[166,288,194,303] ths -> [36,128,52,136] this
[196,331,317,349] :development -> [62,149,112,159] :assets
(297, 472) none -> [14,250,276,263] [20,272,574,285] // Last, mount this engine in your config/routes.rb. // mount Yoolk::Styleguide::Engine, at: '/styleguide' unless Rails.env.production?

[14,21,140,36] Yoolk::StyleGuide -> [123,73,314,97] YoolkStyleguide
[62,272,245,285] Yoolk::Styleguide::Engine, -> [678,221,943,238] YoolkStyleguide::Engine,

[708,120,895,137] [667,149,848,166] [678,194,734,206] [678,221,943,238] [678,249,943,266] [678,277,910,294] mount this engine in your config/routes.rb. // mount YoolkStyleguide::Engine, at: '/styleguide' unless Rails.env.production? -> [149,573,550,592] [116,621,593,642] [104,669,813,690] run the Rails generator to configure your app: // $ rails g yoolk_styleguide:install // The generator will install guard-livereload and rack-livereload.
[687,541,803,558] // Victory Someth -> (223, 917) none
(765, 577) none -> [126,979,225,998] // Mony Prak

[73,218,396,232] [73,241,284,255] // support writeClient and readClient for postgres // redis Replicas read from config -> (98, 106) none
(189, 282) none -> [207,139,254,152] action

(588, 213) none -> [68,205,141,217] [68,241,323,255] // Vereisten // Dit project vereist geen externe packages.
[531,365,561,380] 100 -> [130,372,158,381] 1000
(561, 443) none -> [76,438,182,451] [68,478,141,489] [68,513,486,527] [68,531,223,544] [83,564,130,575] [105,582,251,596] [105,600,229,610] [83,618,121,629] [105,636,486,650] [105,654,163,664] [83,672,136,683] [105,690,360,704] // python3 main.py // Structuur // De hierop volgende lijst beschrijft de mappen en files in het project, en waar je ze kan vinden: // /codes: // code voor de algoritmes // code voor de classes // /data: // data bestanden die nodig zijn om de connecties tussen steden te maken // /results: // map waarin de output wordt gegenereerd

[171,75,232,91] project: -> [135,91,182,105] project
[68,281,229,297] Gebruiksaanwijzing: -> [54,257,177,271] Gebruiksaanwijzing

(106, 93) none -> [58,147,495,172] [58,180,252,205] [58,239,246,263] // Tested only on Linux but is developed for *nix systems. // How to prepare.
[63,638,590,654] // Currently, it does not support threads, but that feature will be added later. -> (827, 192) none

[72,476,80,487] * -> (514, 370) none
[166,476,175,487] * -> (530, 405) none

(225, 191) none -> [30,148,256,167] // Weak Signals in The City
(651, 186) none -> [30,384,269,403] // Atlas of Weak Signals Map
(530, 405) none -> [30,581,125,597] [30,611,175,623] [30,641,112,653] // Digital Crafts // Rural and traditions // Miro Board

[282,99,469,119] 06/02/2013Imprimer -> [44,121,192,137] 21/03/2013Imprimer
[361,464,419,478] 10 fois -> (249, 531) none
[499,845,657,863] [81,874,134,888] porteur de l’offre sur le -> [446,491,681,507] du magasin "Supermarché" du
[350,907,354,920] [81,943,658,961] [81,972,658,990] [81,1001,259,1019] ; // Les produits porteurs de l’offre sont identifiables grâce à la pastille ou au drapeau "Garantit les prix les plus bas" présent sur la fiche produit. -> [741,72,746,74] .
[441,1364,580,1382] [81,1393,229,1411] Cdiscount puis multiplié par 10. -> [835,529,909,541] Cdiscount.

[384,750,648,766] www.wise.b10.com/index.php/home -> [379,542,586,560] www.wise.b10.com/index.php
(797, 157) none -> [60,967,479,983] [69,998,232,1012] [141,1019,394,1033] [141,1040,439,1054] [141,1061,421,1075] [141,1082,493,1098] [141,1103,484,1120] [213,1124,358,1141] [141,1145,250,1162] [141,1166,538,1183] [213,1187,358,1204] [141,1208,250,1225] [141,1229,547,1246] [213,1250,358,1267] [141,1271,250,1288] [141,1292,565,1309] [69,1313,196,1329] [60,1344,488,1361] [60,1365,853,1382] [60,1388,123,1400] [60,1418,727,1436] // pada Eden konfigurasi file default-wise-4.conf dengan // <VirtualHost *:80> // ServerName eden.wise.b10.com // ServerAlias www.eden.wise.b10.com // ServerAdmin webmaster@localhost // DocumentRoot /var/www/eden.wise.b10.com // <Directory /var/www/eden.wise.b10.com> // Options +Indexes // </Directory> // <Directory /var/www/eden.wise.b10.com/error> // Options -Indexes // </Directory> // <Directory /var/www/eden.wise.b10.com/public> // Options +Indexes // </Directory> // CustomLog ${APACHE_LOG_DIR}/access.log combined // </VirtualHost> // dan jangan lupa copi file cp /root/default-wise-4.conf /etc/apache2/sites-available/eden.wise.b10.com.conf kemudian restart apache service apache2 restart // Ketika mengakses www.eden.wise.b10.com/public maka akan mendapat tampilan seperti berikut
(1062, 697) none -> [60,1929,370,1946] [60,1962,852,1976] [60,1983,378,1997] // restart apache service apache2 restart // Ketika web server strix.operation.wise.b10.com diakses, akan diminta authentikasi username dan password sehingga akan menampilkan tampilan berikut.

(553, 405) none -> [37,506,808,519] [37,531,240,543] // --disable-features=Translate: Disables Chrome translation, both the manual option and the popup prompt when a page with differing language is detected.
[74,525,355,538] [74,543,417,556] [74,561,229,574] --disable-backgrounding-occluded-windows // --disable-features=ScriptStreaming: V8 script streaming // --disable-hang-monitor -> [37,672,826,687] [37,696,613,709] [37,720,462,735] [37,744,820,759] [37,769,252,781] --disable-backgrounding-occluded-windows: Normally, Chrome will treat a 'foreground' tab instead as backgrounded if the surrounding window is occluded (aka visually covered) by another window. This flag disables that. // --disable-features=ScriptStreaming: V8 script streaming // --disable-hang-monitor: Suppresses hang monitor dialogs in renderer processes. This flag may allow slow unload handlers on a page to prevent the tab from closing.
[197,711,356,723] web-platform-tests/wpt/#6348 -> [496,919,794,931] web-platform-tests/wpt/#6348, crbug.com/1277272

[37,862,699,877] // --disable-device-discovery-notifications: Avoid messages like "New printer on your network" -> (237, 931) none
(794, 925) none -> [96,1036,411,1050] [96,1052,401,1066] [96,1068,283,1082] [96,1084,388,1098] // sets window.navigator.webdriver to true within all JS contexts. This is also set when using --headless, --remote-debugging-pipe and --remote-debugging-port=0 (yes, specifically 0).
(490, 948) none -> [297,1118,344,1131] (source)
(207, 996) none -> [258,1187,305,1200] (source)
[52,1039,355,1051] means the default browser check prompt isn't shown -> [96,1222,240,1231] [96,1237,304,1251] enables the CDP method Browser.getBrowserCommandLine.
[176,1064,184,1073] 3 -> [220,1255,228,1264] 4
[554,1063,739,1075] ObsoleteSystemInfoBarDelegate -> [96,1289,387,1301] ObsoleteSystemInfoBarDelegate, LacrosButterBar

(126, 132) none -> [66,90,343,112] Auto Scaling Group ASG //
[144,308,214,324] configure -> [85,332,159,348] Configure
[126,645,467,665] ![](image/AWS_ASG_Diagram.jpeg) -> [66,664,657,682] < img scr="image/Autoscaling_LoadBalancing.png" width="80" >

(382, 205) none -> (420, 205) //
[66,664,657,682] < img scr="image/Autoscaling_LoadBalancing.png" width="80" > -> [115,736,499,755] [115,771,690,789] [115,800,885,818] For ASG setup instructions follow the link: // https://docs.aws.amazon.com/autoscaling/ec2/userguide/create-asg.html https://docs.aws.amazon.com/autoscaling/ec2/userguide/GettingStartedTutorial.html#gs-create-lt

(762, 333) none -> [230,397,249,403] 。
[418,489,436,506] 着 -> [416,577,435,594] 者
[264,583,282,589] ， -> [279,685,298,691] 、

---

Problem statement>
In the listing above, find the line containing "[52,1039,355,1051] means the" and please quote exactly that line through the last one, and no other lines.

Written answer>
[52,1039,355,1051] means the default browser check prompt isn't shown -> [96,1222,240,1231] [96,1237,304,1251] enables the CDP method Browser.getBrowserCommandLine.
[176,1064,184,1073] 3 -> [220,1255,228,1264] 4
[554,1063,739,1075] ObsoleteSystemInfoBarDelegate -> [96,1289,387,1301] ObsoleteSystemInfoBarDelegate, LacrosButterBar

(126, 132) none -> [66,90,343,112] Auto Scaling Group ASG //
[144,308,214,324] configure -> [85,332,159,348] Configure
[126,645,467,665] ![](image/AWS_ASG_Diagram.jpeg) -> [66,664,657,682] < img scr="image/Autoscaling_LoadBalancing.png" width="80" >

(382, 205) none -> (420, 205) //
[66,664,657,682] < img scr="image/Autoscaling_LoadBalancing.png" width="80" > -> [115,736,499,755] [115,771,690,789] [115,800,885,818] For ASG setup instructions follow the link: // https://docs.aws.amazon.com/autoscaling/ec2/userguide/create-asg.html https://docs.aws.amazon.com/autoscaling/ec2/userguide/GettingStartedTutorial.html#gs-create-lt

(762, 333) none -> [230,397,249,403] 。
[418,489,436,506] 着 -> [416,577,435,594] 者
[264,583,282,589] ， -> [279,685,298,691] 、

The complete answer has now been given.